Banking on Africa’s poor
LONDON — Vast distances, high costs and unstable incomes.
Those are just some of the challenges faced by millions of Africa’s poorest trying to access financial services in rural communities in Sub-Saharan Africa.
Until recently, commercial banks across the continent hadn’t bothered to reach out to impoverished Africans in rural areas because they saw little profit potential. Instead, they focused on wealthier clients with larger transactions, which had a better chance of surpassing the cost of the bank infrastructure and staff.

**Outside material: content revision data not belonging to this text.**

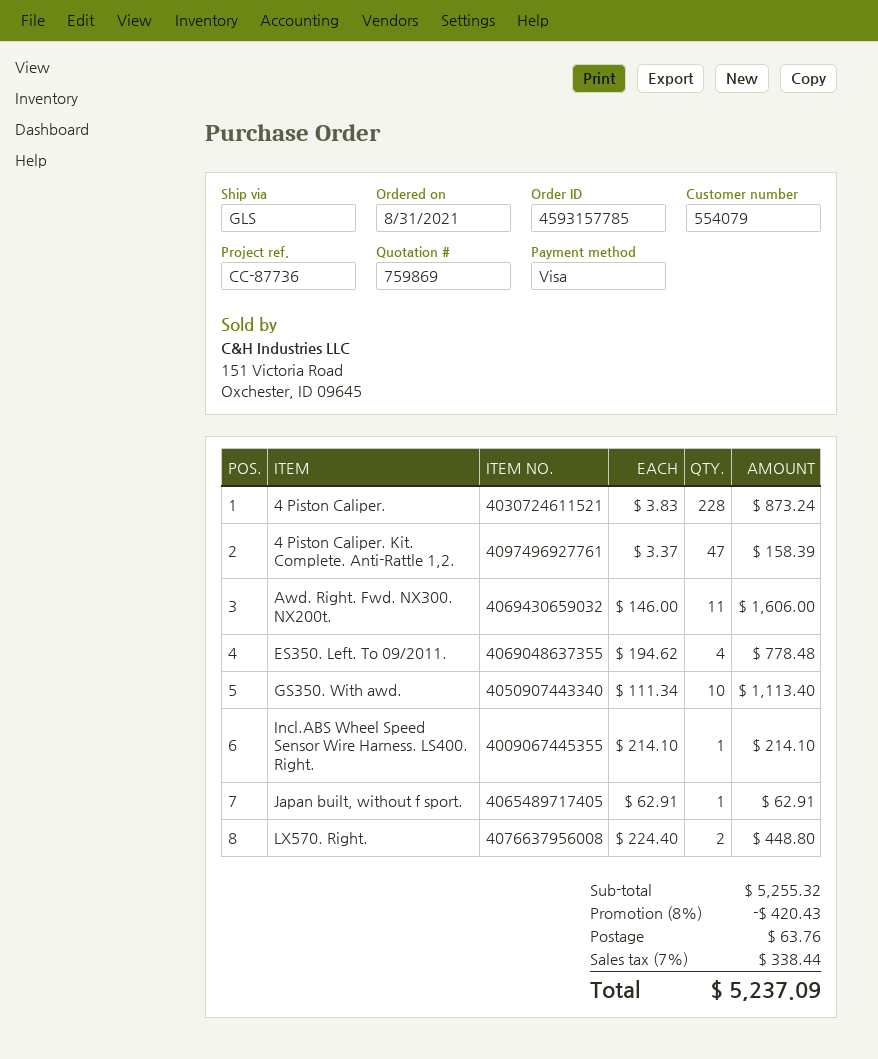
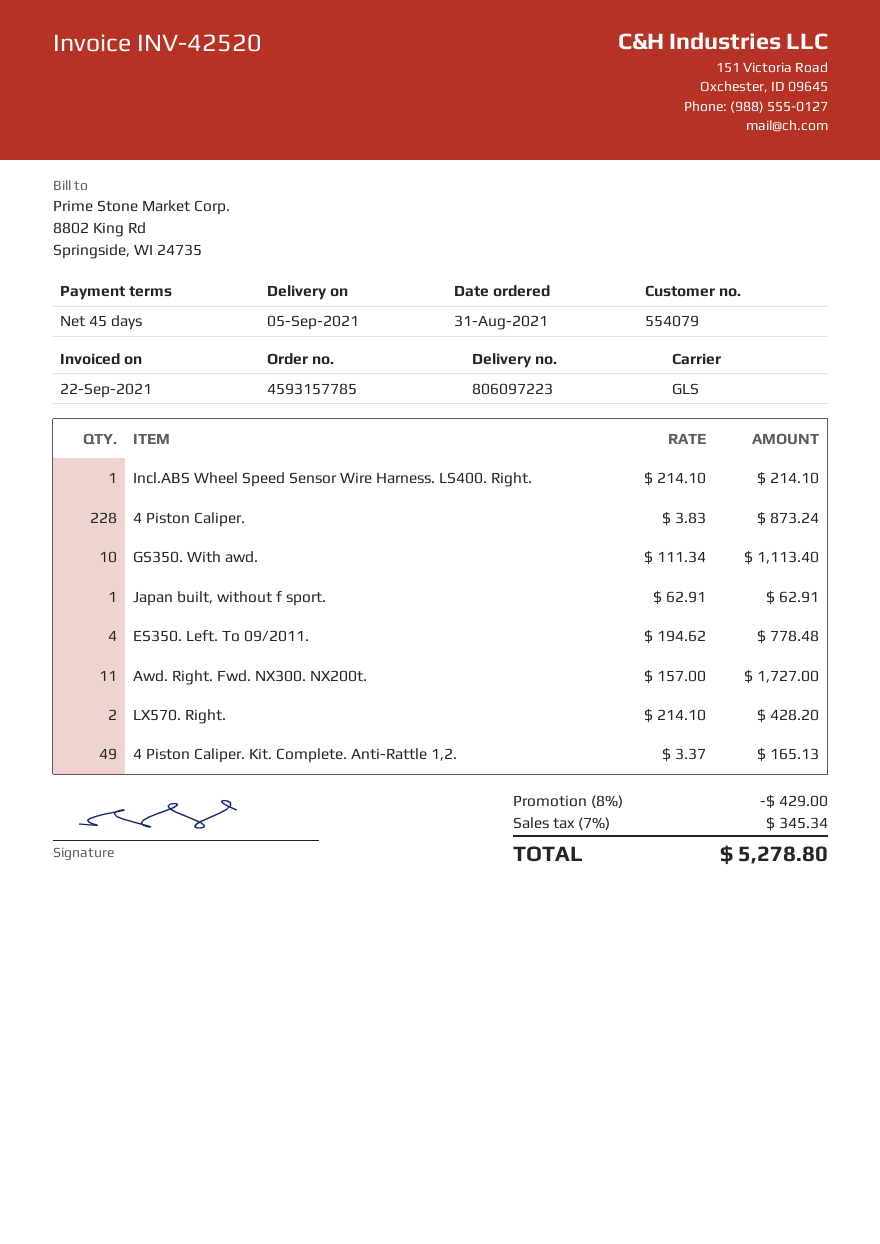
4 Piston Caliper. Kit. Complete. Anti-Rattle 1,2.: 47 x 3.37 = 158.39 -> 49 x 3.37 = 165.13
Awd. Right. Fwd. NX300. NX200t.: 11 x 146.00 = 1606.00 -> 11 x 157.00 = 1727.00
LX570. Right.: 2 x 224.40 = 448.80 -> 2 x 214.10 = 428.20
discount: 8% = 420.43 -> 8% = 429.00
shipping: 63.76 -> none
tax: 7% = 338.44 -> 7% = 345.34
total: 5237.09 -> 5278.80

“Current operating models are very much focused on serving other clients who are richer and have larger transactions on average, and thereby it’s very much heavy on brick and mortar infrastructure and personal attention,” said Benedikt Wahler, a manager at Roland Berger Strategy Consultants GmbH in Nigeria.
“Those two things contribute to high transaction costs that would not be feasible for the kinds of transactions volumes that you see from low-income households.”
But now, the potential for billions of dollars in deposits from people earning less than $10 per day has spurred many financial institutions to reconsider the way they do business. Now, they hope to lure the 95 percent of the estimated 498 million adults in Sub-Saharan Africa who earn less than $10 a day. This group could account for a potential $59 billion in deposits, according to Roland Berger.